I haven't posted in, like, a year. Such is the way of the casual, no one reads me blogger - you either stop giving a shit after a while, or you just get caught up with more important stuff, or you just forget you have a blog. In my case, it was a combination of all three . But that's all irrelevant. What's relevant is that I tell you about Aetas.
Click the bolded thingy ^^^ in case it wasn't obvious enough.
In very few words, it's an animation fantasy movie I'm writing and animating, and co-directing with a bunch of friends, my girlfriend and... okay, I'm trying not to say there's less than ten of us. Working on a full-length animation feature. I know. Well, there's more than two of us. No, I'm not saying how many of us there really are. You might not wanna check it out when it's done. You might go "sheesh, how do I watch an animated movie only X people worked on? It's gotta suck". It might. But it's getting done, at least. How long will it take? I don't know. We live in hope of deliveraaanceeeee---
So, I could just repost things from our official Aetas blog here, but fuck it, I'm lazy. Please bookmark it in case you're interesting in
But alas, we wield the el dorado, the elusive power of not having to make it commercial just for the sake of selling it at some point, and there are no artistic barriers or imposed hollywood cliches.
So we're doing just that - Hollywood cliches. One after the other. Because we love them to death. Well, I do. But I can tell you this much: fuck a love story! No love story in my movie. Love stories are for sissies. Go be a sissy somewhere else. Ya sissie.
Also, to hell with localization, communism and vampires. This won't feel eastern european, or western european, am I making this abundantly clear? It's fantasy. Don't expect artistic shit. We're a bunch of generation X-ers with Deftones in our winamps and animes in our media players.

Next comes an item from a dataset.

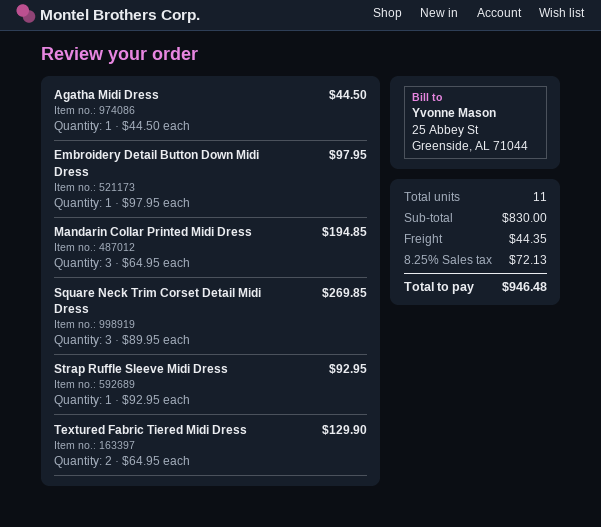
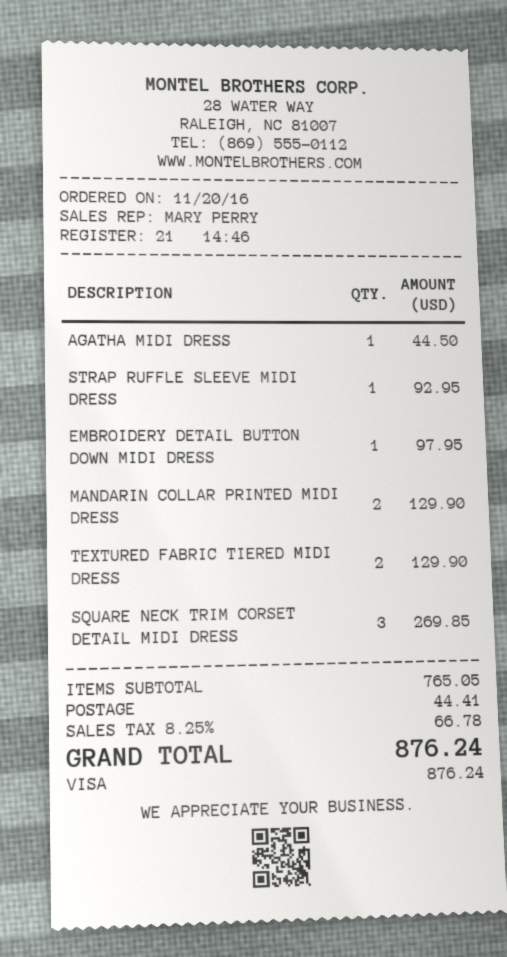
Mandarin Collar Printed Midi Dress: 3 for 194.85 -> 2 for 129.90
subtotal: 830.00 -> 765.05
shipping: 44.35 -> 44.41
tax: 8.25% = 72.13 -> 8.25% = 66.78
total: 946.48 -> 876.24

You want grown-up stuff, go cry along to the ex-communist/miserable capitalism circle-jerk fest, it's re-enacted at Cannes every year.
SUBTITLE JUST TO BREAK THIS FUCKER OF A WALL OF TEXT UP
There will be conspiracy. And mayhem. And some gore. And a lot of cats. We love cats. Big cats, small cats... Cats, man. It's all about cats.

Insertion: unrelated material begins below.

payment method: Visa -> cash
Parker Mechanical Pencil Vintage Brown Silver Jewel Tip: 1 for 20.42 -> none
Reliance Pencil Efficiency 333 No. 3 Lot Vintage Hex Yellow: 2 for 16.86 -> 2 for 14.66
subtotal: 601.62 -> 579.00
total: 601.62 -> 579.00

Not just cats, though. Lots of animals. Well, humans that look like animals, okay? No, it's not a furry flick. Fuck them and their entitlement and the nerve of calling any antropomorphic character one of their own.
Okay, here's a short-ass teaser in case you're as lazy a bum as I am and couldn't be bothered to click the damned bolded thing.

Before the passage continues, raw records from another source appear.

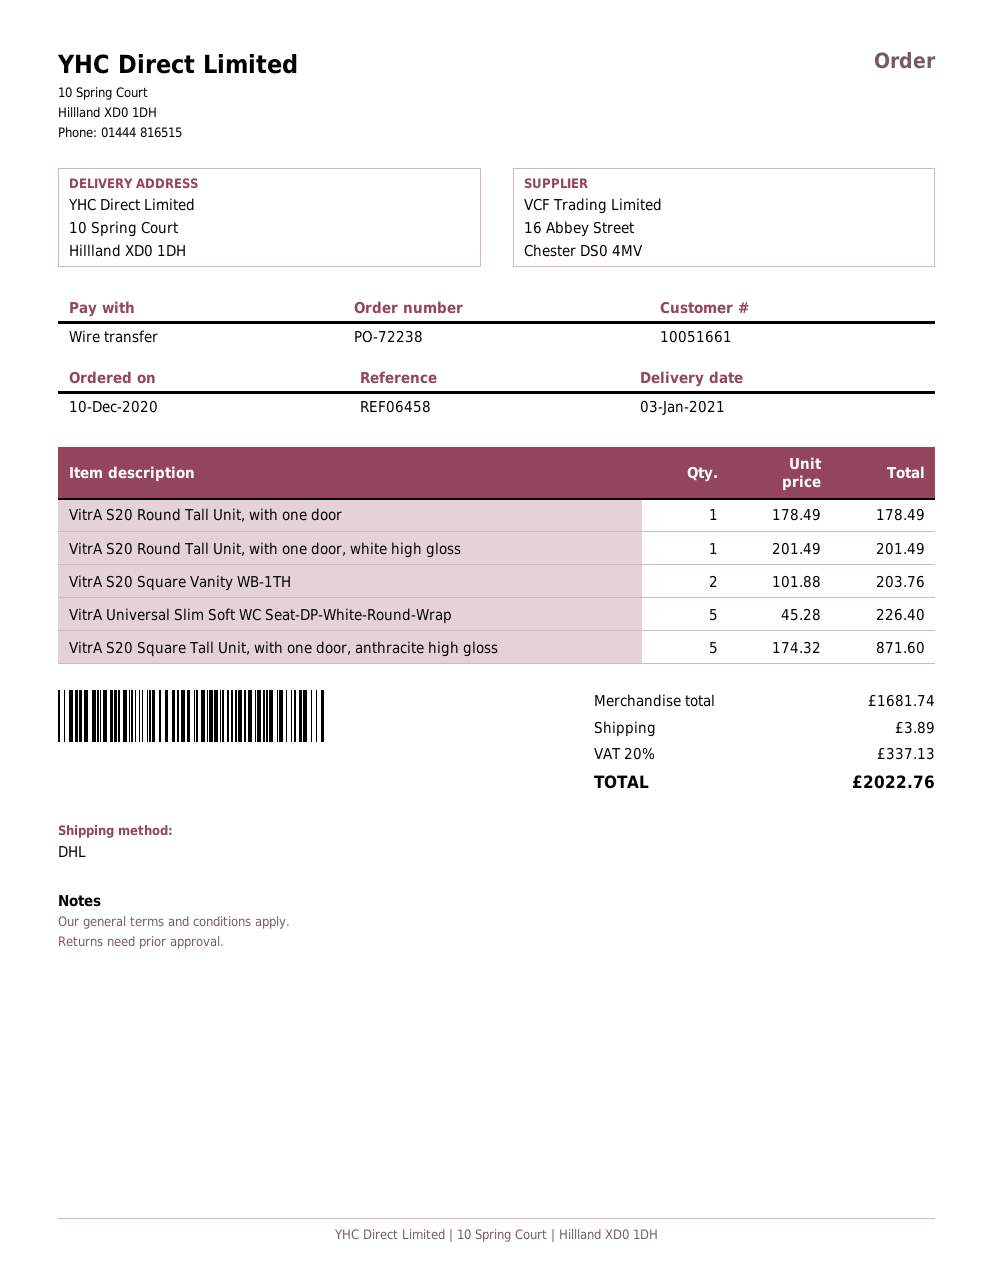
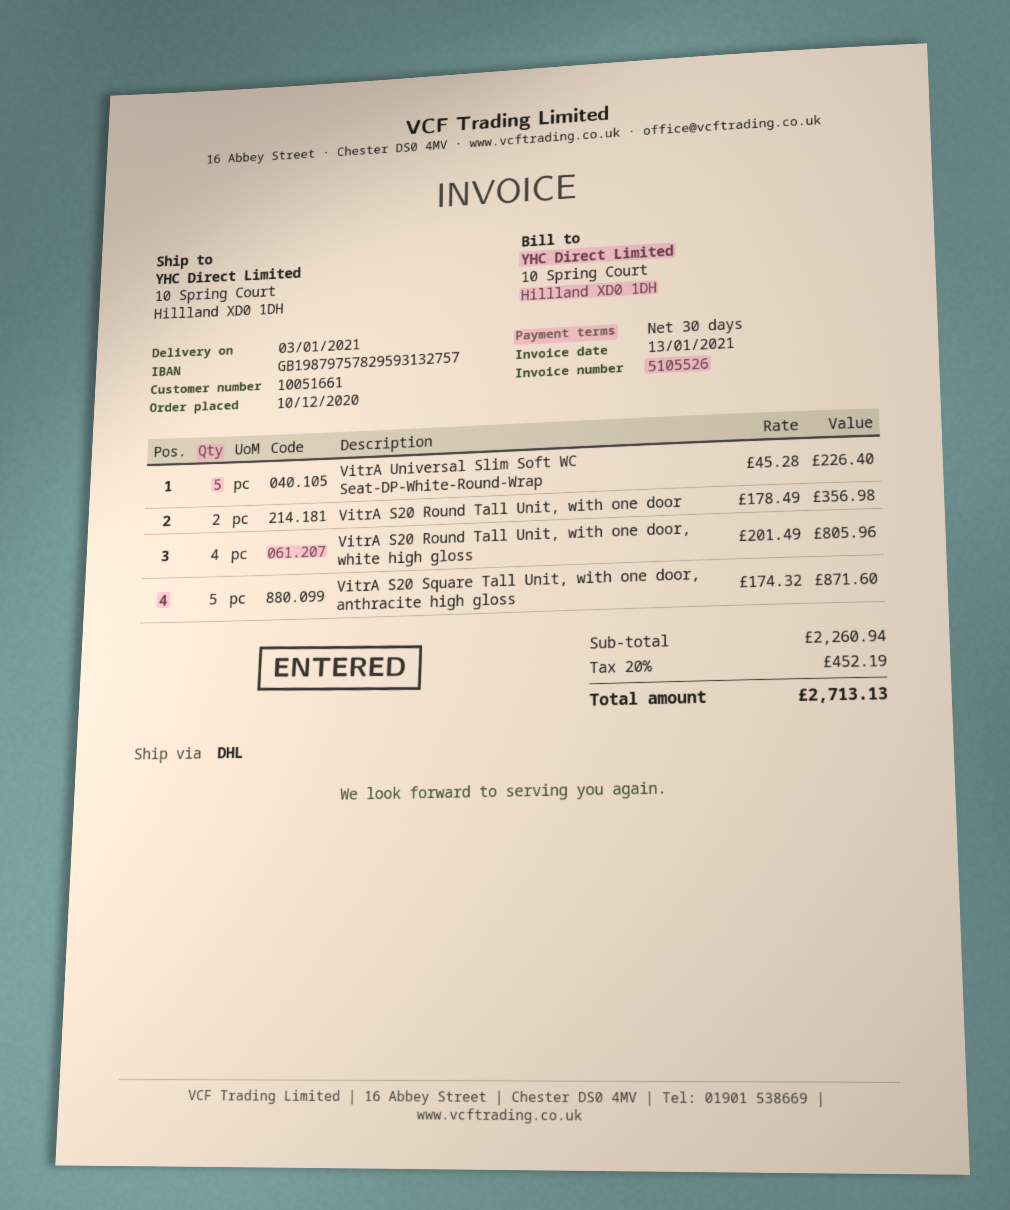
VitrA S20 Round Tall Unit, with one door: 1 x 178.49 = 178.49 -> 2 x 178.49 = 356.98
VitrA S20 Round Tall Unit, with one door, white high gloss: 1 x 201.49 = 201.49 -> 4 x 201.49 = 805.96
VitrA S20 Square Vanity WB-1TH: 2 x 101.88 = 203.76 -> none
subtotal: 1681.74 -> 2260.94
shipping: 3.89 -> none
tax: 20% = 337.13 -> 20% = 452.19
total: 2022.76 -> 2713.13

Yes, movie will be in Romanian, probably with English subtitles initially.
No, it probably won't be as cheesy as the teaser is.
Oh, like you're such a smart ass and you could make a better teaser. We're in pre-production. This is all test stuff your're seeing. Oh, shut up already. Sissy.
Fuck you, go make your own movie.
In hindsight, maybe trying to plug this thing while having a real bad day wasn't the best idea I could've had, but I did have to get it outta the way. Whew. There. Done. So give me a break, okay? And like us on Facebook, like the mindless Zuckerberg worshiping tool that you are. Ahem, that we all are.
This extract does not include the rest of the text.